Sheep and Goat Pox
Sheep and goat pox (SGP) is a highly contagious disease caused by a virus in the family Poxviridae and genus Capripoxvirus. The virus is one of the largest viruses, the brick shaped 170 to 260 by 300 to 450-nm-diameter capsid contains a linear, nonsegmented, double-stranded DNA genome of approximately 150 kilobases that is surrounded by a layer of lipid that is not a true envelope (1, 3). The virus is endemic in Africa, the Middle East, India, and Asia. These photos were taken during an outbreak in Kenya. Transmission is primarily through direct contact with infectious scab material or aerosols, but insect transmission is also possible. SGP infection in goats and sheep has a similar course of disease. Signs usually begin 4 to 8 days postinfection and include fever, depression, conjunctivitis, salivation and runny nose, and enlarged lymph nodes. Within a few days lesions appear on the skin and mucous membranes. Disease usually lasts 4 to 6 weeks and recovery can take as long as 3 months. Lesions can range from mild (Fig. 1) to severe (Fig. 2, 3, and 4), and the more severe the rash, the poorer the prognosis. Viral pneumonia due to pox formation in the lungs is common and often results in mortality. Morbidity in infected flocks can reach 80%, and mortality is usually 5 to 10% but can approach 100%, particularly in young lambs. Factors such as severe weather, infection with parasites, poor diet, and stress are known to exacerbate mortality. This is considered to be the most severe pox infection of domesticated animals. Vaccines are available for the prevention of this disease (2, 4). SGP can often be misdiagnosed as bluetongue, peste des petits ruminats, or contagious ecthyma (contagious pustular dermatitis, orf) all of which have similar signs and rash. SGP is also serologically indistinguishable from lumpy skin disease of cattle which is caused by a virus in the same genus. Diagnosis is by immunofluorescence staining using antibodies that will bind to intracytoplasmic inclusion bodies (areas of scarring in the cytoplasm from viral replication), enzyme-linked immunosorbent assay, or serological methods including virus neutralization, Western blot, and agar gel.

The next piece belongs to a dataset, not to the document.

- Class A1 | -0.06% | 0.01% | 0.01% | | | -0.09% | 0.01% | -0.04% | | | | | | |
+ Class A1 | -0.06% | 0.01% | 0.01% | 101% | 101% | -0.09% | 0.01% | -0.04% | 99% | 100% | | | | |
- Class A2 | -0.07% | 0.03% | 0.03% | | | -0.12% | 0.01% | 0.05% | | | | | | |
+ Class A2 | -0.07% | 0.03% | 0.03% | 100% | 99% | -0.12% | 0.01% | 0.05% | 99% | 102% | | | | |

1. Espisito J. J., and F. Fenner. 2001. Poxviruses, p. 2885–2922. InD. M. Knipe and P. M. Howley (ed.), Fields virology. Lippincott Williams and Wilkins, Philadelphia, Pa.
2. Fenner, F., P. A. Bachmann, E. P. J. Gibbs, F. A. Murphy, M. J. Studdert, and D. O. White. 1987. Veterinary virology, p. 398–399. Academic Press, Inc., Orlando, Fla.
3. Moss, B. 2001. Poxviridae: the viruses and their replication, p. 2849–2884. InD. M. Knipe and P. M. Howley (ed.), Fields virology. Lippincott Williams and Wilkins, Philadelphia, Pa.
4. Roberts, W. A., and G. A. Carter. 1976. Essentials of veterinary virology, p. 101. Michigan State University Press, East Lansing, Mich.